La tribu prophétique aux prunelles ardentes

Hier s'est mise en route, emportant ses petits

Sur son dos, ou livrant à leurs fiers appétits

Le trésor toujours prêt des mamelles pendantes.

 

Les hommes vont à pied sous leurs armes luisantes

Le long des chariots où les leurs sont blottis,

Promenant sur le ciel des yeux appesantis

Par le morne regret des chimères absentes.

 

Du fond de son réduit sablonneux, le grillon,

Les regardant passer, redouble sa chanson;

Cybèle, qui les aime, augmente ses verdures,

 

Fait couler le rocher et fleurir le désert

Devant ces voyageurs, pour lesquels est ouvert

L'empire familier des ténèbres futures.

 

русский

 

XIV

L'HOMME ET LA MER

 

 

Homme libre, toujours tu chériras la mer!

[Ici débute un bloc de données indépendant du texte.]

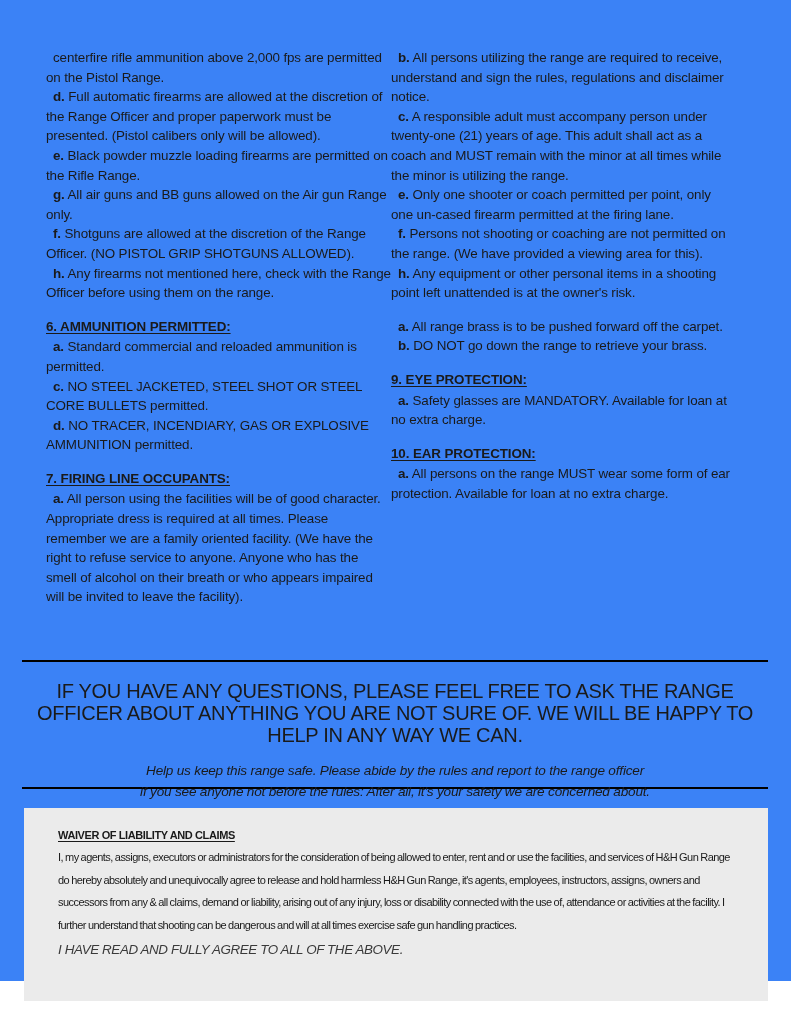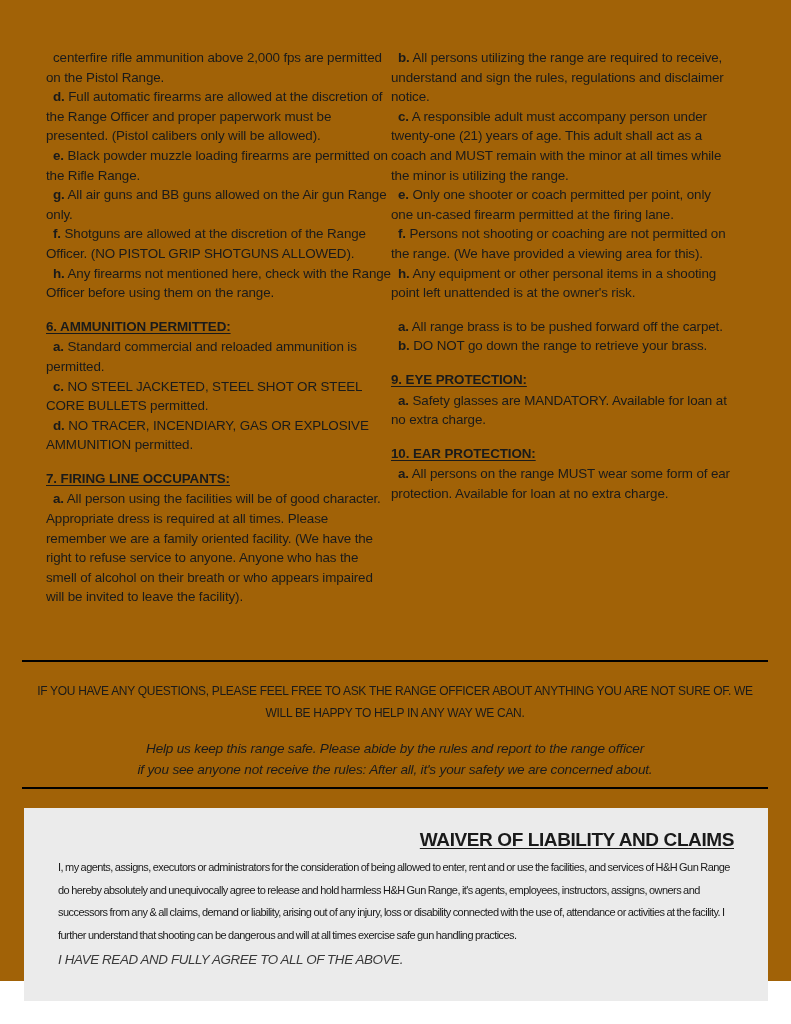--- a/index.html
+++ b/index.html
@@ -20,7 +20,7 @@
     position: relative;
     width: 791px;
     height: 981px;
-    background: #a16207;
+    background: #3b82f6;
   }
 
   

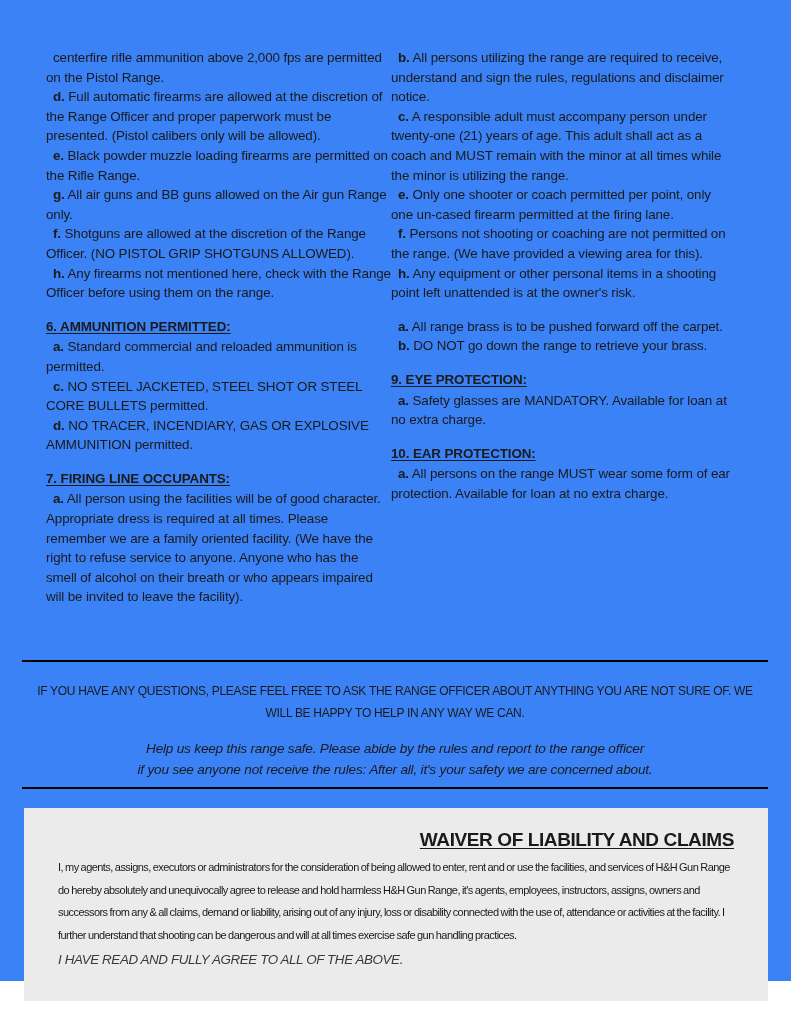--- a/index.html
+++ b/index.html
@@ -87,7 +87,7 @@
     text-align: center;
   }
   .banner-main {
-    font-size: 12px;
+    font-size: 20px;
     line-height: 22px;
     letter-spacing: -0.3px;
     margin: 0 auto;

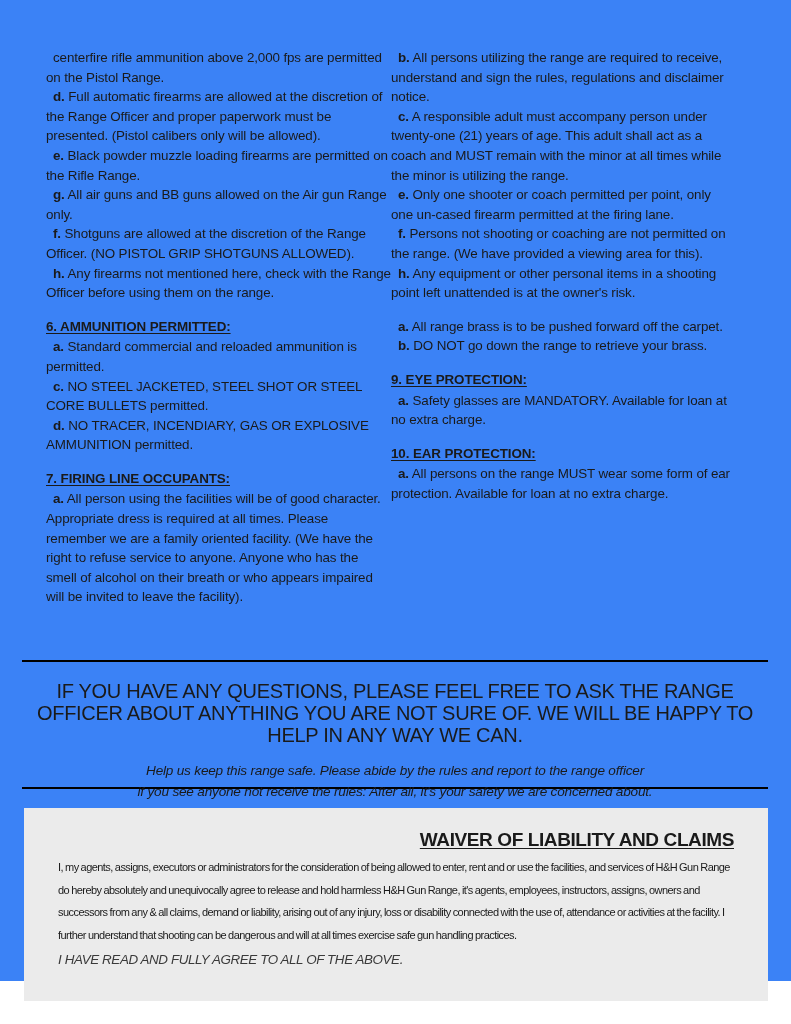--- a/index.html
+++ b/index.html
@@ -213,7 +213,7 @@
     <p class="banner-main">IF YOU HAVE ANY QUESTIONS, PLEASE FEEL FREE TO ASK THE RANGE OFFICER ABOUT ANYTHING YOU ARE NOT SURE OF. WE WILL BE HAPPY TO HELP IN ANY WAY WE CAN.</p>
     <div class="banner-sub">
       <div>Help us keep this range safe. Please abide by the rules and report to the range officer</div>
-      <div>if you see anyone not receive the rules: After all, it's your safety we are concerned about.</div>
+      <div>if you see anyone not before the rules: After all, it's your safety we are concerned about.</div>
     </div>
   </div>
 

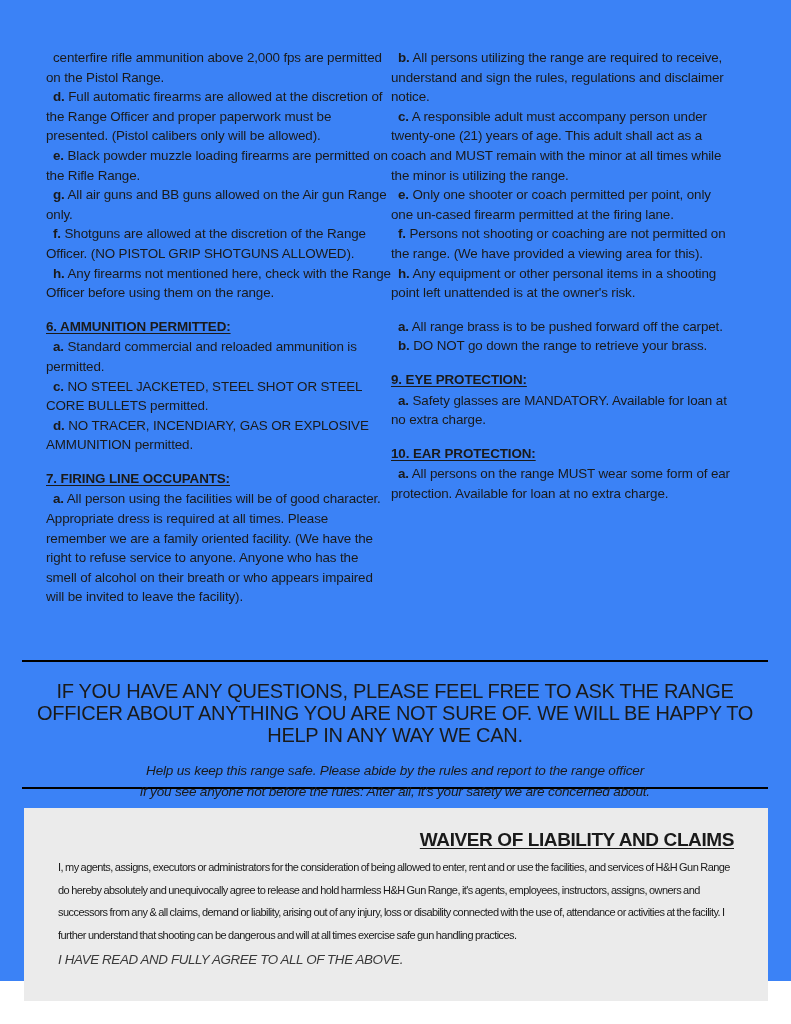--- a/index.html
+++ b/index.html
@@ -113,8 +113,8 @@
     padding: 21px 34px 0 34px;
   }
   .waiver-title {
-    text-align: right;
-    font-size: 19px;
+    text-align: left;
+    font-size: 11px;
     font-weight: bold;
     text-decoration: underline;
     text-underline-offset: 2px;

La mer est ton miroir; tu contemples ton âme

Dans le déroulement infini de sa lame,

Et ton esprit n'est pas un gouffre moins amer.

 

Tu te plais à plonger au sein de ton image;

Tu l'embrasses des yeux et des bras, et ton cœur

Se distrait quelquefois de sa propre rumeur

Au bruit de cette plainte indomptable et sauvage.

 

Vous êtes tous les deux ténébreux et discrets:

Homme, nul n'a sondé le fond de tes abîmes,

Ô mer, nul ne connaît tes richesses intimes,

Tant vous êtes jaloux de garder vos secrets!

 

Et cependant voilà des siècles innombrables

Que vous vous combattez sans pitié ni remord,

Tellement vous aimez le carnage et la mort,

Ô lutteurs éternels, ô frères implacables!

 

русский

 

XV

DON JUAN AUX ENFERS

 

 

Quand Don Juan descendit vers l'onde souterraine

Et quand il eut donné son obole à Charon,

Un sombre mendiant, œil fier comme Antisthène,

D'un bras vengeur et fort saisit chaque aviron.

 

Montrant leurs seins pendants et leurs robes ouvertes,

Des femmes se tordaient sous le noir firmament,

Et, comme un grand troupeau de victimes offertes,

Derrière lui traînaient un long mugissement.